Nvidia (AMD) and Advanced Micro Devices (AMD) made several key announcements at CES 2026 in Las Vegas on Monday that drew positive reactions from Wall Street analysts.
Nvidia’s Founder and CEO Jensen Huang unveiled Alpamayo, a family of open models built for autonomous driving, and announced that Vera Rubin, the company’s next-generation computer platform and the successor to Grace Blackwell, has now entered full production.
AMD introduced a new chip called MI440X for use in smaller corporate data centers, while also unveiling the AMD Ryzen AI Embedded processors.
“We believe the robotics and autonomous technology market represents an incremental market opportunity that Nvidia can tap into which speaks to our view that this company will exceed $5 trillion market cap in the near-term and ultimately could be a $6 trillion market cap,” said analysts led by Dan Ives.
The analysts believe the new foundation model designed for Autonomous Vehicle, or AVs, are an incremental positive for Tesla (TSLA) as the company looks to accelerate its autonomous vehicle technology and capitalize on the AV industry over the next decade.
“We walked out of the event feeling even more bullish about Nvidia and the overall AI Revolution as the next stage of investments and technology are on the horizon that can facilitate a new age for the technology world with companies around the world are set to capitalize on $3 trillion to $4 trillion of AI Cap Ex hitting the market over the next 3 years,” said Ives and his team.
The analysts believe CES this year could be one of the most important moments from this global tech conference, as more key IT decision makers recognize this is a “once in a 40-year” tech spending paradigm shift that is still playing out.
Analysts at J.P. Morgan said they attended keynotes from Nvidia, AMD and Intel (INTC) at CES and came away with the sense that 2026 is lining up to be another strong year for AI compute demand growth, and a fairly solid year for traditional PC/server demand.

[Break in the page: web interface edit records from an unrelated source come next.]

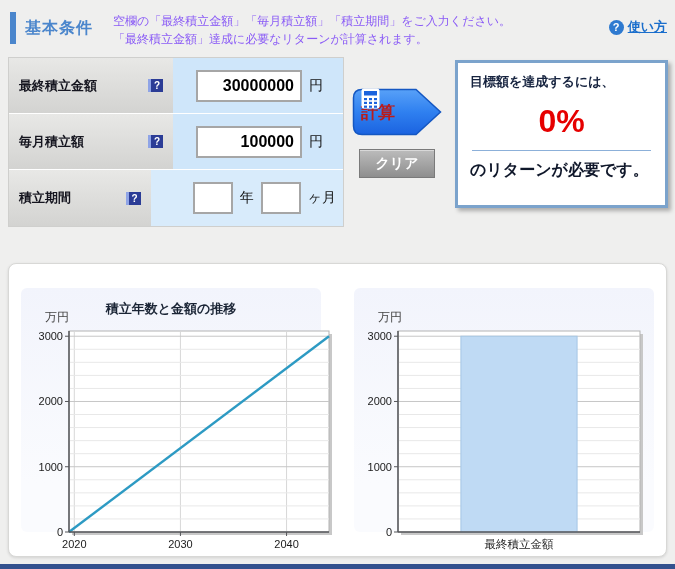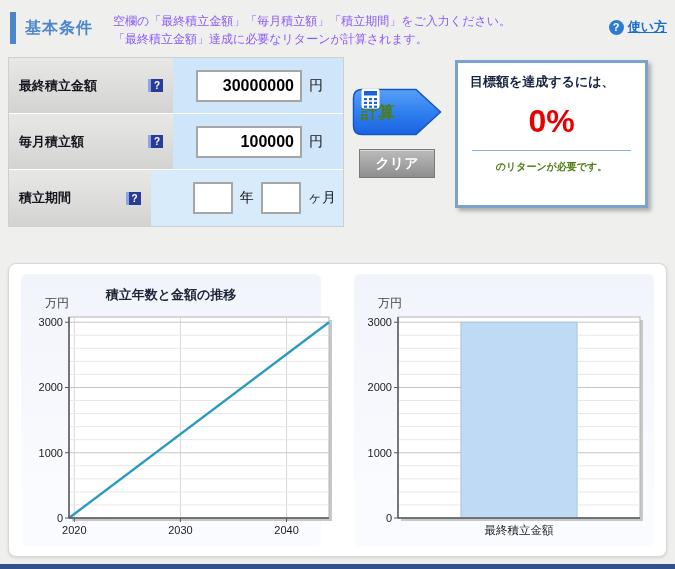--- a/index.html
+++ b/index.html
@@ -35,37 +35,37 @@
     font-weight:bold; text-align:right; padding:0 6px; font-family:inherit; }
   .small-input { width:34px; height:32px; border:2px solid #a6a6a6; background:#fff; font-size:15px;
     font-weight:bold; text-align:right; padding:0 18px; font-family:inherit; }
   .unit { font-size:14px; color:#111; margin-left:7px; margin-right:7px; white-space:nowrap; }
 
   
   .buttons-col { position:absolute; left:352px; top:88px; width:95px; }
   .calc-button { position:relative; width:90px; height:48px; cursor:pointer; }
   .calc-button svg { position:absolute; left:0; top:0; }
   .calc-content { position:absolute; left:9px; top:0; height:48px; display:flex; align-items:center; gap:5px;
-    color:#4d7c0f; font-size:17px; font-weight:bold; }
+    color:#b91c1c; font-size:17px; font-weight:bold; }
   .clear-button { margin:13px 0 0 7px; width:76px; height:29px; background:linear-gradient(180deg,#bcbcbc,#8e8e8e);
     border:1px solid #7a7a7a; border-radius:0; color:#fff; font-size:14px; font-weight:bold;
     font-family:inherit; cursor:pointer; box-shadow:inset 0 1px 0 #d8d8d8; }
 
   
-  .result-panel { position:absolute; left:455px; top:60px; width:193px; height:148px; background:#fff;
+  .result-panel { position:absolute; left:455px; top:60px; width:213px; height:148px; background:#fff;
     border:3px solid #7ba3cc; box-shadow:3px 3px 4px rgba(0,0,0,.28); padding:10px 12px; }
   .result-line1 { font-size:13px; font-weight:bold; color:#16233f; }
   .result-value { text-align:center; font-size:32px; font-weight:bold; color:#e60000; margin-top:12px; }
   .result-divider { border-top:1px solid #8cb0d9; margin:10px 2px 0; }
-  .result-line2 { font-size:10px; font-weight:bold; color:#4d7c0f; text-align:center; margin-top:9px; }
+  .result-line2 { font-size:16px; font-weight:bold; color:#0f172a; text-align:left; margin-top:9px; }
 
   
   .charts-panel { position:absolute; left:8px; top:263px; width:659px; height:294px; background:#fff;
     border:1px solid #d8d8d6; border-radius:8px; box-shadow:0 1px 3px rgba(0,0,0,.12);
-    padding:10px 12px; display:flex; gap:33px; }
+    padding:24px 12px; display:flex; gap:33px; }
   .chart-card { position:relative; flex:1; border-radius:6px;
     background:linear-gradient(180deg,#f2f4fc 0%,#fafbfe 80%); }
   .chart-title { position:absolute; top:12px; left:0; right:0; text-align:center; font-size:13px;
     font-weight:bold; color:#1b2536; }
   .chart-unit { position:absolute; top:21px; left:24px; font-size:12px; color:#444; }
   svg.chart { position:absolute; left:4px; top:38px; }
 
   
   .footer-bar { position:absolute; left:0; bottom:0; width:675px; height:5px; background:#33518e; }
 </style>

“NVDA and AMD both highlighted explosive growth in inference token generation as a major driver of compute demand, with many customers now compute constrained and clamoring for additional capacity. NVDA’s Vera Rubin and AMD’s Helios MI455X platforms were confirmed to be on track for customer ramps in C2H26. Both companies also highlighted physical AI as a significant, as-yet largely untapped opportunity (though in our view NVDA does appear to be favorably positioned to capture a larger share of the TAM relative to AMD),” said analysts led by Harlan Sur.

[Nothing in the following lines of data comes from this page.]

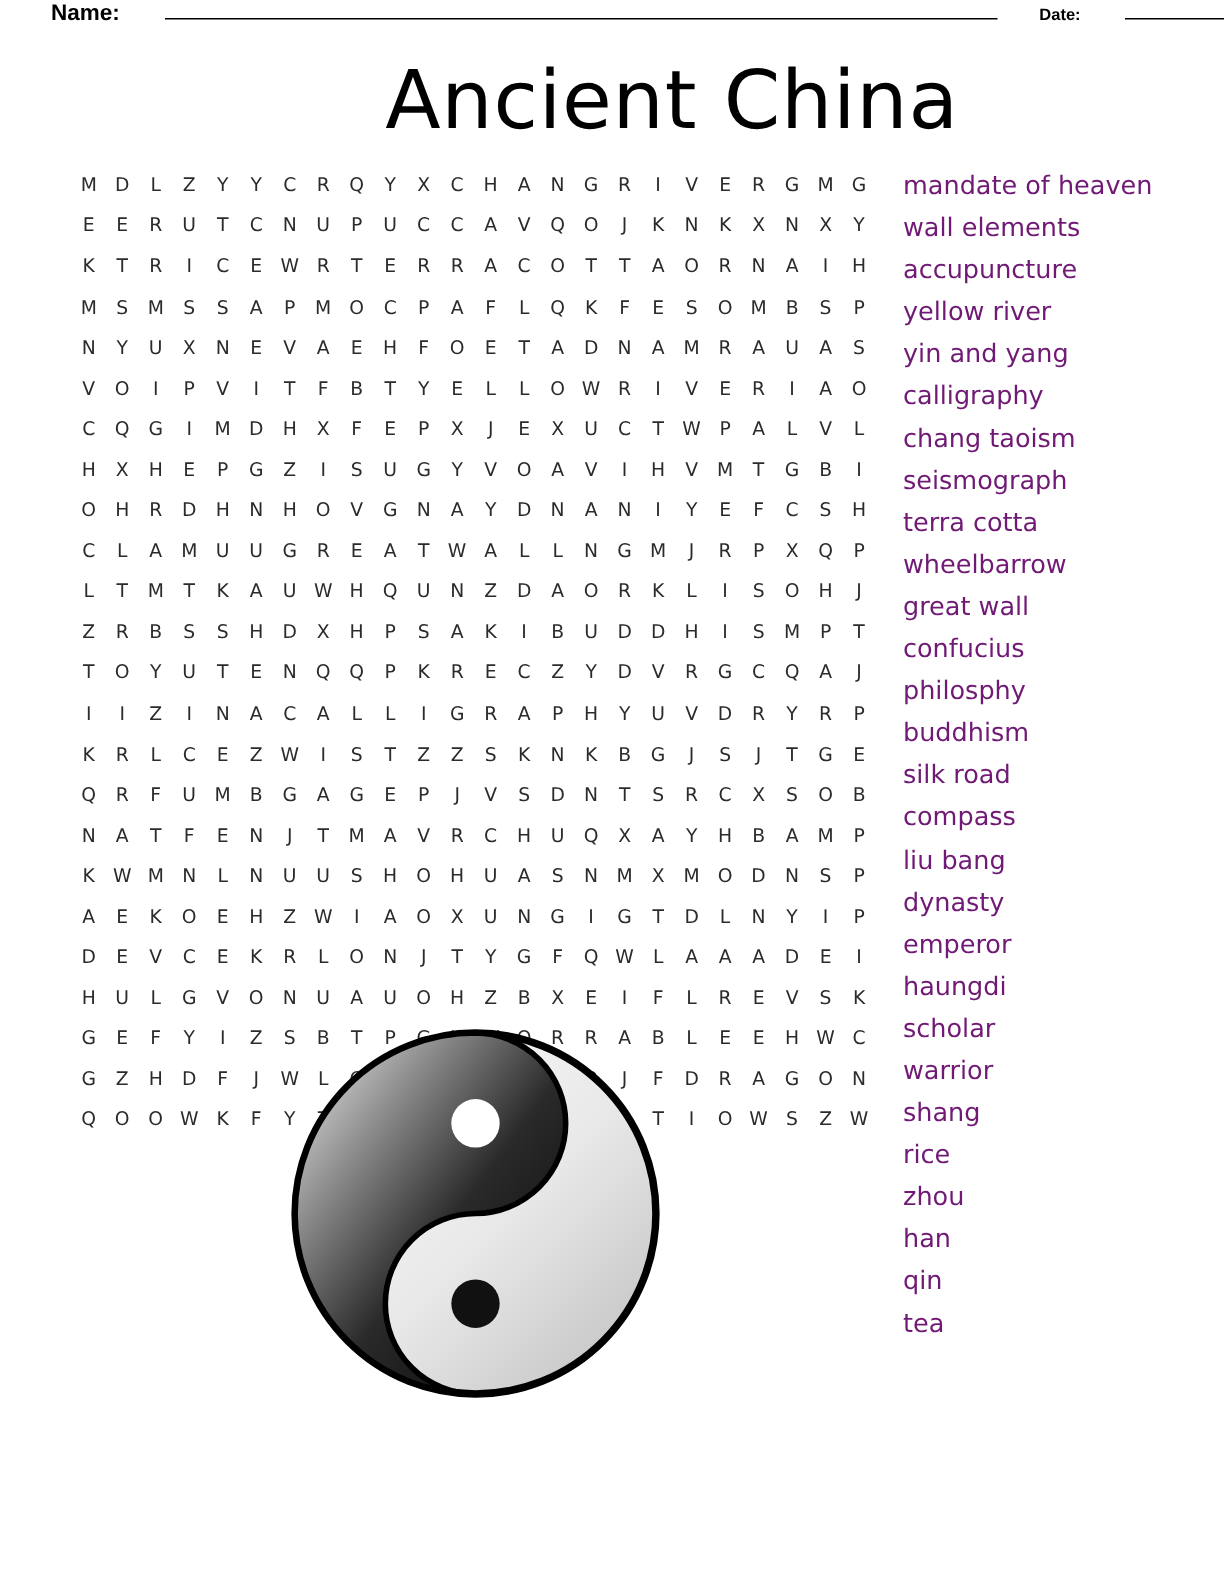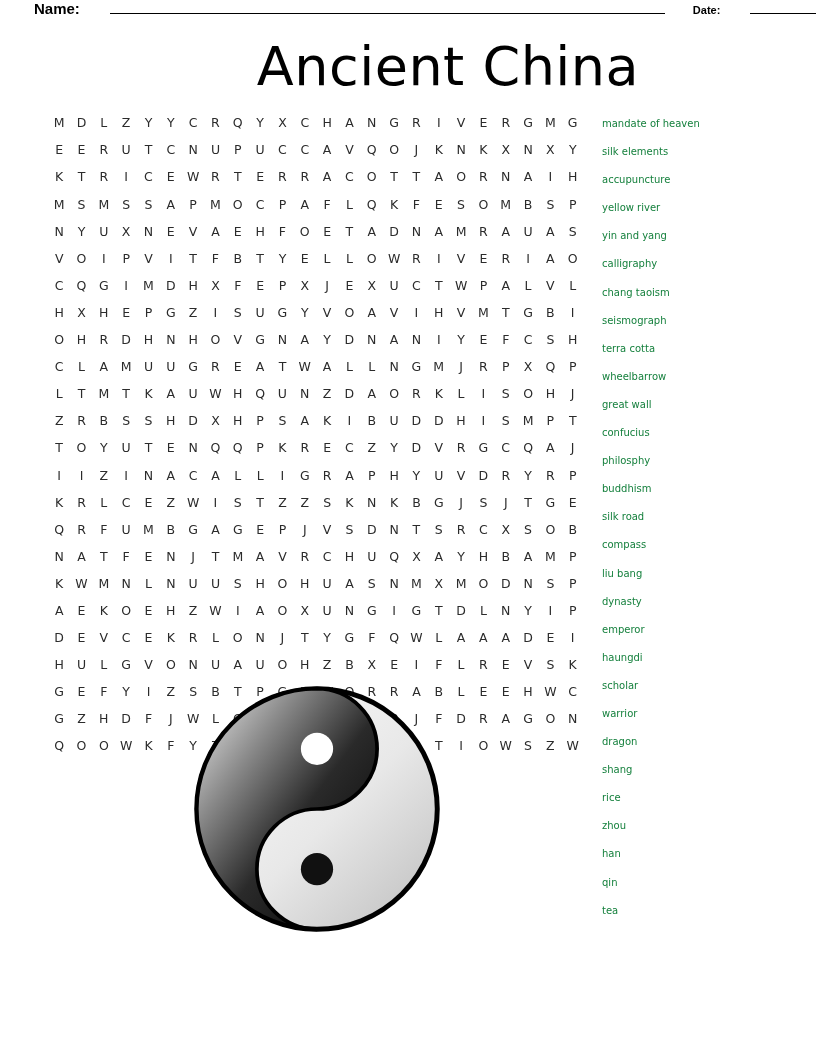--- a/index.html
+++ b/index.html
@@ -97,23 +97,23 @@
 
   
   .wordlist {
     position: absolute;
     top: 110px;
     left: 602px;
     width: 200px;
   }
   .word {
     font-family: "DejaVu Sans", sans-serif;
-    font-size: 10px;
+    font-size: 17px;
     line-height: 28.1px;
-    color: #15803d;
+    color: #701a75;
     white-space: nowrap;
   }
 
   
   .yinyang-wrap {
     position: absolute;
     top: 685px;
     left: 193px;
     width: 248px;
     height: 248px;
@@ -755,42 +755,41 @@
         <div class="cell">O</div>
         <div class="cell">W</div>
         <div class="cell">S</div>
         <div class="cell">Z</div>
         <div class="cell">W</div>
       </div>
     </div>
 
   <div class="wordlist">
       <div class="word">mandate of heaven</div>
-      <div class="word">silk elements</div>
+      <div class="word">wall elements</div>
       <div class="word">accupuncture</div>
       <div class="word">yellow river</div>
       <div class="word">yin and yang</div>
       <div class="word">calligraphy</div>
       <div class="word">chang taoism</div>
       <div class="word">seismograph</div>
       <div class="word">terra cotta</div>
       <div class="word">wheelbarrow</div>
       <div class="word">great wall</div>
       <div class="word">confucius</div>
       <div class="word">philosphy</div>
       <div class="word">buddhism</div>
       <div class="word">silk road</div>
       <div class="word">compass</div>
       <div class="word">liu bang</div>
       <div class="word">dynasty</div>
       <div class="word">emperor</div>
       <div class="word">haungdi</div>
       <div class="word">scholar</div>
       <div class="word">warrior</div>
-      <div class="word">dragon</div>
       <div class="word">shang</div>
       <div class="word">rice</div>
       <div class="word">zhou</div>
       <div class="word">han</div>
       <div class="word">qin</div>
       <div class="word">tea</div>
     </div>
 
   <div class="yinyang-wrap">
     <svg width="248" height="248" viewBox="0 0 200 200">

The analysts added that in the realm of edge AI, Intel unveiled its Intel Core Ultra 3 Series (Panther Lake), which delivers up to 180 TOPS, capable of handling a 70 billion parameter model. Given the performance, privacy, security, cost efficiency, and data controlconcerns around the cloud, there is a strong case for localized computing, the analysts added.
The analysts noted that Intel is using its scale and ecosystem to develop and enable AI processing across PC compute and into a wide range of AI edge devices.
Meanwhile, analysts at Morgan Stanley said that there were no major surprises, but confidence on Rubin should be positively received given competitive noise exiting 2025 around broader Tensor Processing Unit, or TPU, traction.
TPUs are developed by Alphabet’s Google (GOOG) (GOOGL).
“While the obvious pushback is that Rubin specs and timelines haven’t changed, the stock is still 10% below highs immediately following Jensen’s $500bn comments at GTC DC, numbers which have since moved higher post earnings and were reinforced in spirit today during the Q&A and fireside. With no hedging on supply or demand, we think enthusiasm can return as that plays out in numbers this year,” said analysts led by Joseph Moore.
On AMD, the analysts said they did not hear much that alters the debate around AMD’s stock. The analysts added that the company is maintaining their conviction in MI455 as a leadership product, and with OpenAI’s (OPENAI) support as the anchor customer they expect to see a strong ramp in the third quarter and fourth quarter of 2026.
“That being said we view AMD’s success as partially a function of still overwhelming demand for compute overall vs an emerging TCO advantage vs the competition, something that will have to change to see sustained success as Nvidia continues to push the envelope across the entire technology stack. CES does highlight leadership in CPUs vs Intel, but with that market bearing the brunt of headwinds from higher memory prices, our near-term enthusiasm is somewhat limited,” said Moore and his team.